There are times when it is simply necessary to bite the bullet and stick with quality over economy because it is actually in our own best interest. In the case of virtually any inkjet printer, these are incredibly complex and precise machines that sit on the desktop and spew out flawless, digital picture quality images day after day. From an engineering standpoint, these are really amazing pieces of machinery that cost less than a day’s wages in many cases.

Imagine the precision necessary to slide a mobile print cartridge along its rail to the exact spot on a sheet of paper and then command it to emit one perfect jet of ink on something as tiny as an individual pixel before moving over to the next one to be painted. Everything needs to line up perfectly just for this one ink color. Yet there are several additional colors that all need to be jetted out in perfectly matched proportions in order to create millions of different color combinations.

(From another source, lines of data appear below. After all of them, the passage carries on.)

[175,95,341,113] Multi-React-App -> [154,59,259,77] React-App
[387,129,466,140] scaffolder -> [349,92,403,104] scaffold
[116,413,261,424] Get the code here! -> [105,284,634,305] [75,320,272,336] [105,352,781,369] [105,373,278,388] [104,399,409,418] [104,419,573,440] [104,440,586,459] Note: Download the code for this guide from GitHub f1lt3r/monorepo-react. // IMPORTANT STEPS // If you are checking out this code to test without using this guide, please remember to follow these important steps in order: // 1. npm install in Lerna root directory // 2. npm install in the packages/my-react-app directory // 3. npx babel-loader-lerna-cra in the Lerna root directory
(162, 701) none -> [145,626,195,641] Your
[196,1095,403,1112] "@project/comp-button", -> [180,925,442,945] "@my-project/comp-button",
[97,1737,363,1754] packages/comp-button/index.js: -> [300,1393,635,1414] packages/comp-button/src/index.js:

Few people stop to realize that each ink cartridge in their printer is actually a sort of tiny spray paint gun that shoots out liquid ink at a very high velocity. More importantly, however, is the fact that high velocity jets of ink have the same effect as sandpaper on the tiny orifice that blasts the ink onto the paper. Over time, that very small pinhole gets wider and wider as more ink shoots through the opening.

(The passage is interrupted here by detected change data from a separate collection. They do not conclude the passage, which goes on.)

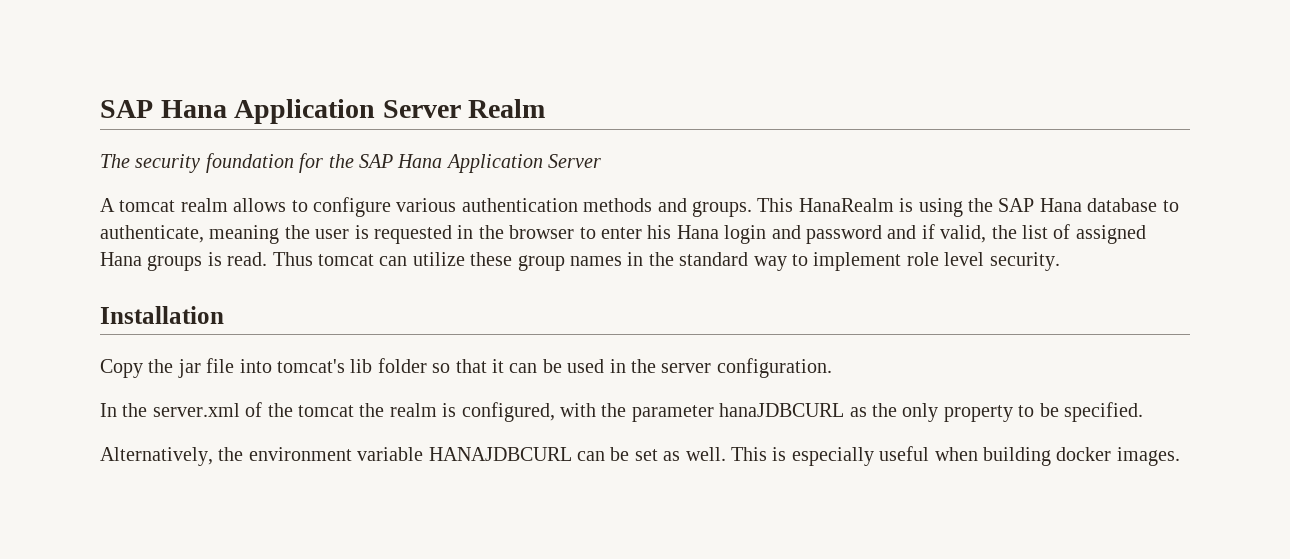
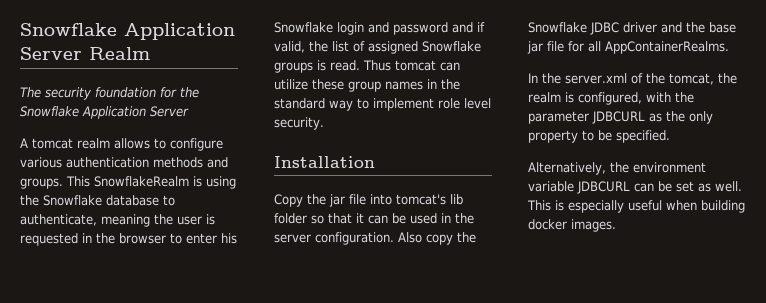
[100,100,227,118] SAP Hana -> [20,23,117,36] Snowflake
[359,154,443,168] SAP Hana -> [20,106,79,117] Snowflake
[798,198,894,212] HanaRealm -> [94,176,189,187] SnowflakeRealm
[998,198,1082,212] SAP Hana -> [43,195,102,206] Snowflake
[676,225,719,239] Hana -> [274,22,333,33] Snowflake
[100,252,142,266] Hana -> [422,41,481,52] Snowflake
(832, 368) none -> [398,232,476,245] [528,22,736,35] [527,41,729,54] Also copy the Snowflake JDBC driver and the base jar file for all AppContainerRealms.
[298,405,354,417] tomcat -> [668,73,714,85] tomcat,
[719,403,845,417] hanaJDBCURL -> [592,111,645,124] JDBCURL
[428,447,572,461] HANAJDBCURL -> [577,181,630,194] JDBCURL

What this means in practice is that an already blown-out cartridge that gets refilled is going to be much less precise and use much more ink than a brand new one with a tight orifice. Refill it yet again, and the orifice is huge by inkjet standards and splats color all over the place in comparison to the ultra-fine patterns laid down by factory-new units.

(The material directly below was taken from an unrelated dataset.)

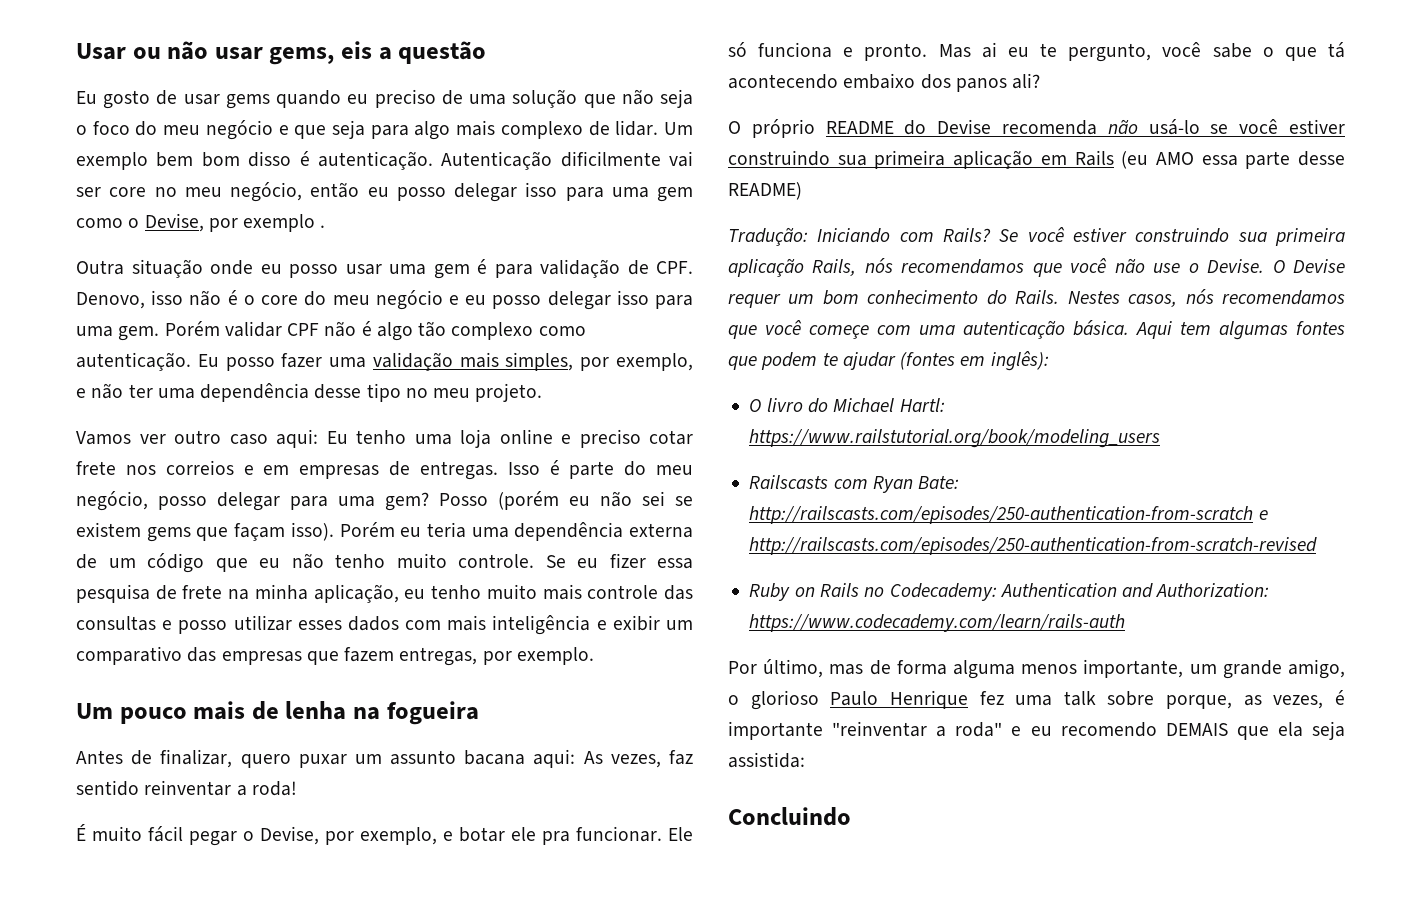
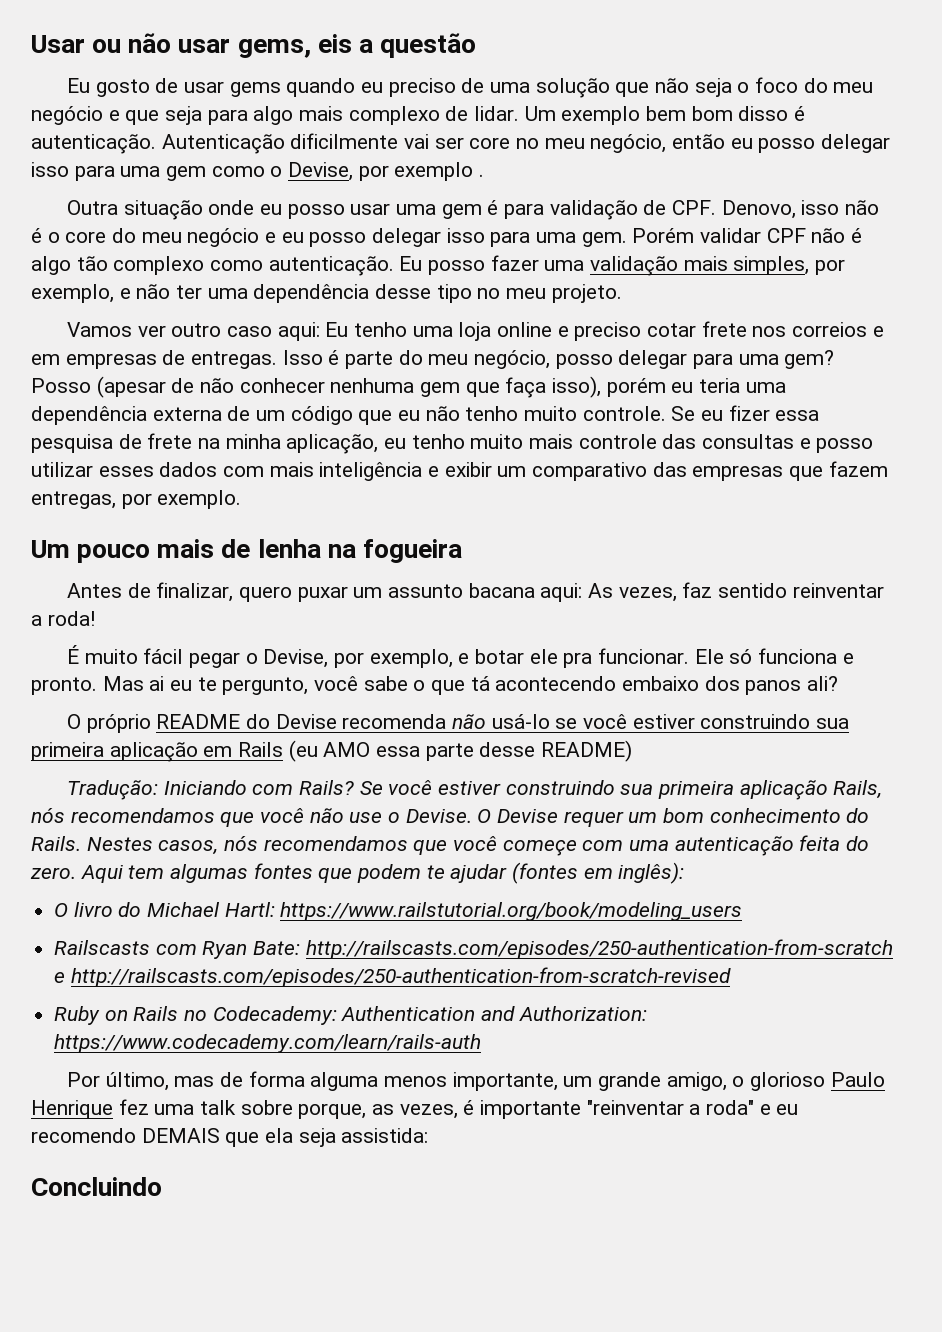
[498,491,693,510] [76,522,395,542] (porém eu não sei se existem gems que façam isso). Porém -> [96,376,666,398] (apesar de não conhecer nenhuma gem que faça isso), porém
[1073,320,1129,336] básica. -> [799,835,870,851] [30,867,76,879] feita do zero.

For those who are just using their printers for the occasional grocery list or school project, the degraded quality that automatically arises when using recycled ink is not particularly noticeable. When it comes time to print out a copy of that favorite snapshot, things are going to be different. Instead of the crisp resolution and brilliant colors one is accustomed to, there are going to be fuzzy edges to everything and a lot of strange-looking color matches.

Of course Epson wants to use Epson ink in their printers and this is one of the major reasons why they do so. Unfortunately, most printer companies never make clear why they recommend loading up with fresh factory colors as opposed to taking a chance on recycled refills.


Their engineers know that loose jet orifices produce inferior print results. Most end users simply do not appreciate how close the tolerances are on this equipment or how much wear can be inflicted by a stream of ink flowing through at high speed. It is not something that most people think about, not even after they start to wonder why their printer doesn’t work as well as it used to.